I am old enough to remember that agree or disagree with the government's decision to go to war, once in a war you backed your country to the hilt. You respected those fighting the war and in harm's way, would have tarred and feathered anyone who dared to call them baby killers and worse, and would have banished to the outer darkness a United States Senator who compared them to blood-thirsty tyrants.

I am old enough to remember that at the outbreak of World War II, youngsters yearned to be old enough to serve in the military and go into harm's way to serve their nation in a time of peril. I am old enough to remember the long lines in front of the recruiting stations after Pearl Harbor as millions of young Americans sought to commit their lives to the service of their nation, and the frustration I endured until I reached the magic age of 17 in 1943 and the Marine Corps was rash enough to take me in and endeavor to make a man out of a spoiled brat.

And I'm old enough to remember that in the darkest days of World War II, when the casualty figures in such monumental battles as Tarawa and Normandy and Iwo Jima soared to numbers so high the normal mind could not deal with their reality, and that the normal time overseas for our troops was a long 36 months, there were no calls for giving up the struggle - just grim determination to see the thing through to a victorious conclusion. Americans after all, won all their wars; losing was unthinkable.

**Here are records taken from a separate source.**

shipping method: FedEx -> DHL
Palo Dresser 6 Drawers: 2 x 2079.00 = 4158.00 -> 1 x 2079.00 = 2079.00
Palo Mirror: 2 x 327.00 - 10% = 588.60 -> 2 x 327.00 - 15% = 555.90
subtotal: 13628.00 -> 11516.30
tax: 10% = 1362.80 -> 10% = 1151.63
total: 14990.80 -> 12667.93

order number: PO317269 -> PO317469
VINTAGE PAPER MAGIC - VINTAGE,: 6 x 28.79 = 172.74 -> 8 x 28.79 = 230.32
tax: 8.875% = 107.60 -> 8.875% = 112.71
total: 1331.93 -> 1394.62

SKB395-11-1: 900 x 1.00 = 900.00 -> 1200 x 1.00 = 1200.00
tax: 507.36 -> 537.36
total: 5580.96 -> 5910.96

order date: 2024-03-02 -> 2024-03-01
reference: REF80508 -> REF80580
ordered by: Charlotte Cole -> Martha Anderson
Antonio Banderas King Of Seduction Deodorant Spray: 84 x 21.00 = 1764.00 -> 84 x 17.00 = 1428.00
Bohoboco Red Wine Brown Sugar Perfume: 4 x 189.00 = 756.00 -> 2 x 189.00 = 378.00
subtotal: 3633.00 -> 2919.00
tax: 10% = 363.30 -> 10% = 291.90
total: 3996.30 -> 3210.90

I am old enough to remember when Americans looked forward to the future with hope and determination to shape it into what we wanted it to be - we glimpsed that shining city on the hill Ronald Reagan spoke about, and we were determine to reach it. The future was in our hands and we were confident we could make it what we believed it could be. We did not feel the anguish and dread most Americans experience today when envisioning our Nation's future.